Admirable criticism of orthodox economics, interesting review of agent based modelling in analyzing real financial situations, and a thought provoking rejoinder that when we only go through a process once, we must use inductive narrative like tools, rather than deduction and axiomatic general solutions.
These 200 pages can be just summarized in: we cannot predict crises because of heuristics and computational non-reducibility of this world but we can theoretically build an agent based model which will in essence run in real-time so it’s useless. I agree with this statement but the book is very difficult to read.
A heady book but well written. I'm 100 percent with his conclusions that traditional economic models fail; history speaks the truth. Perhaps he's a bit too harsh in his argument that they don't work--perhaps we should not put so much stock into them in the first place. Thought provoking all around.
Good book, focused on why theoretical models fail to explain the responses people make to financial crises in the stock market:because the situations are basically psychological in nature. Well written.,engaging. I like his suggestions for improving.
It's encouraging to see that a lot of the ideas mentioned here have caught on. Perhaps the bit on the GFC can be shortened and the rest of the discussion deserves more attention: model risk and how life doesn't let you flip coins a million times.
Having just read "Radical Uncertainty" (King and Kay), I was prompted to reread this outstanding book, whose message is similar.
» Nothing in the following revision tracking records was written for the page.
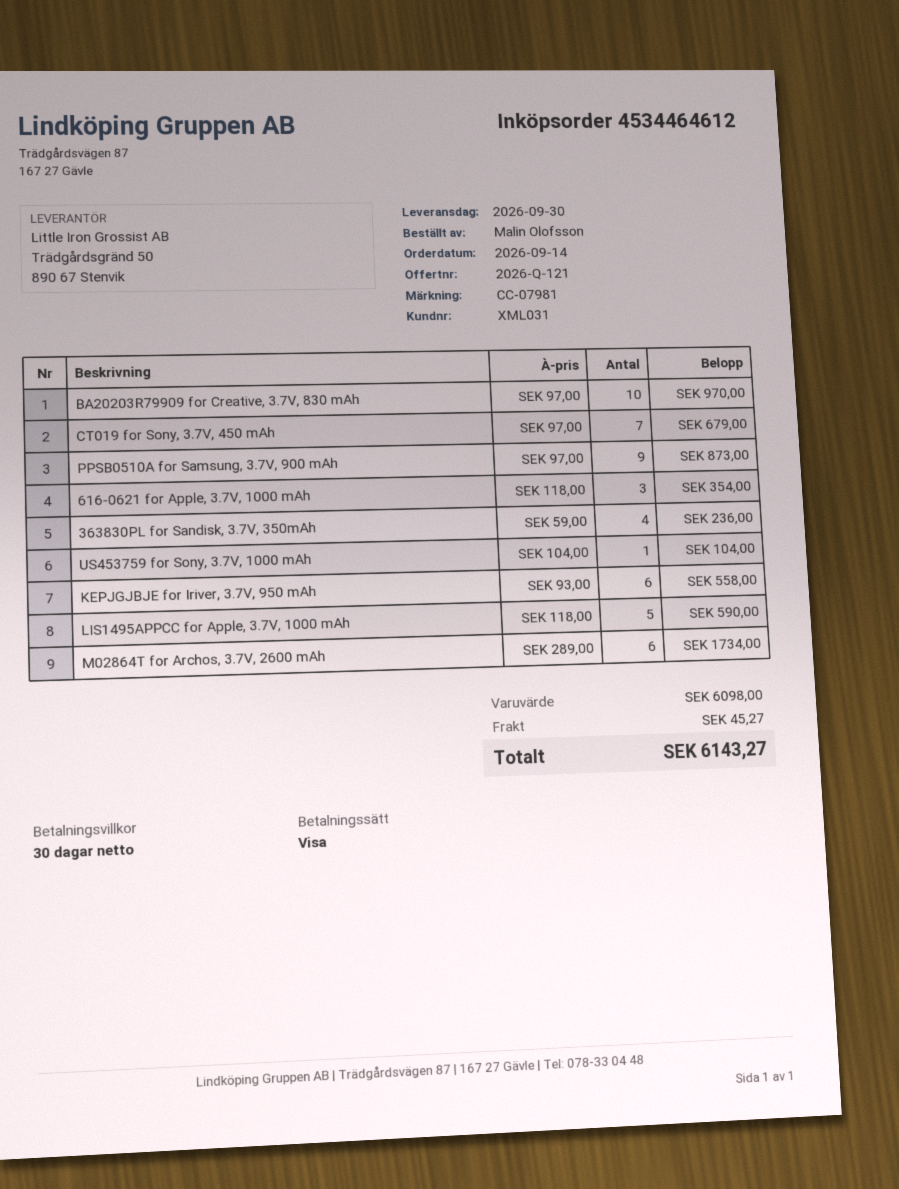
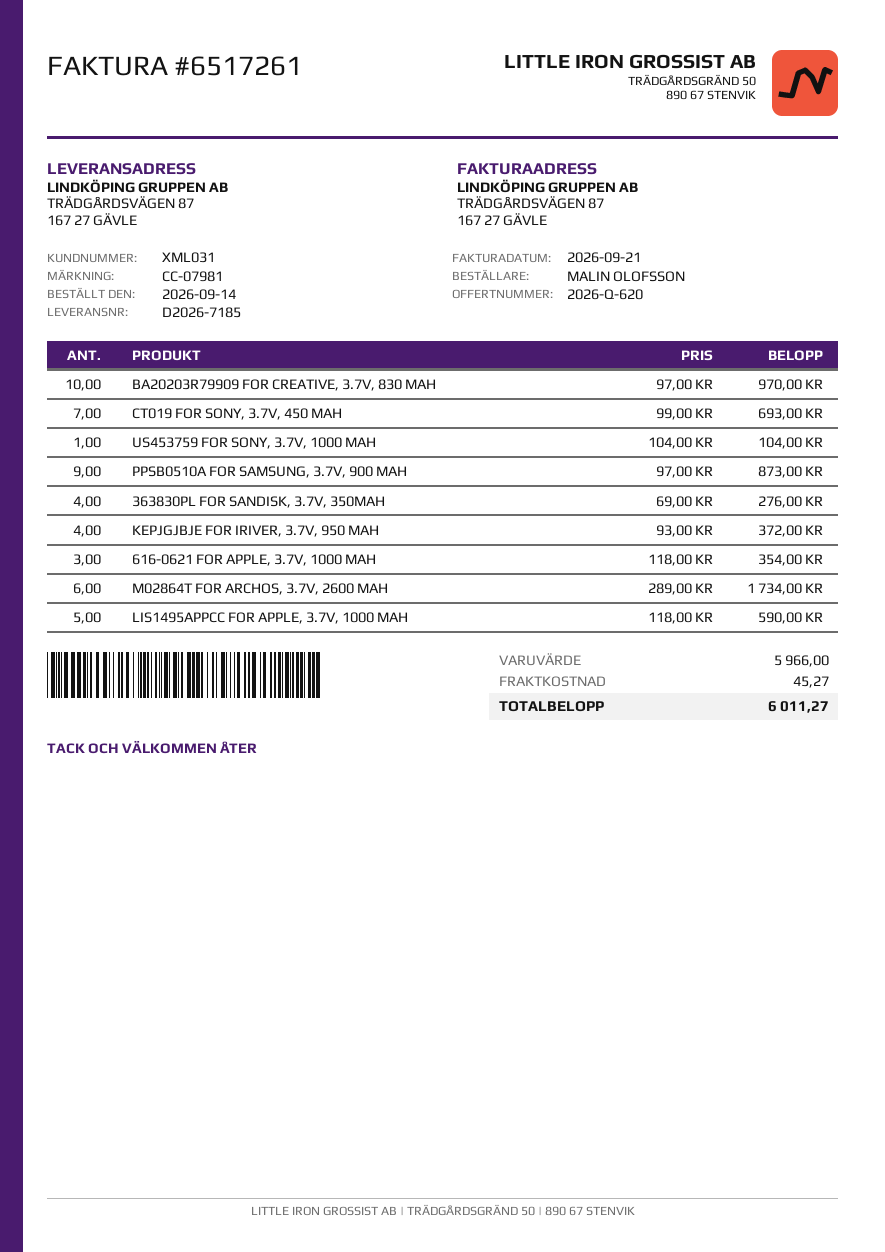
quote number: 2026-Q-121 -> 2026-Q-620
CT019 for Sony, 3.7V, 450 mAh: 7 x 97.00 = 679.00 -> 7 x 99.00 = 693.00
363830PL for Sandisk, 3.7V, 350mAh: 4 x 59.00 = 236.00 -> 4 x 69.00 = 276.00
KEPJGJBJE for Iriver, 3.7V, 950 mAh: 6 x 93.00 = 558.00 -> 4 x 93.00 = 372.00
subtotal: 6098.00 -> 5966.00
total: 6143.27 -> 6011.27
In the End of Theory, the author warns us that complex, real-life systems defy our capacity to understand fully "what's going on.". As a result, deduction-based, predictive modelling fails in practice. Four factors (the four "Horsemen of the Econopalypse") help see this: (i) Emergent Phenomena (the unexplained traffic jam that comes and goes); (ii) Non-Ergodicity (there is no "same-old, same-old"); (iii) Radical Uncertainty (K&K's unknown, unknowns); and (iv) Computational Irreducibility (math, science, etc. can't figure it all out). The financial system is complex. Given the interplay of many heterogeneous (human) agents operating in an unpredictable, dynamic environment, traditional new classical theory, micro-foundations, rational expectations-based models have failed to provide a realistic view of financial markets and their crises. As an alternative, a heuristics-based, context-focused is a modest attempt to cope with a world where so much challenges our processing capacity.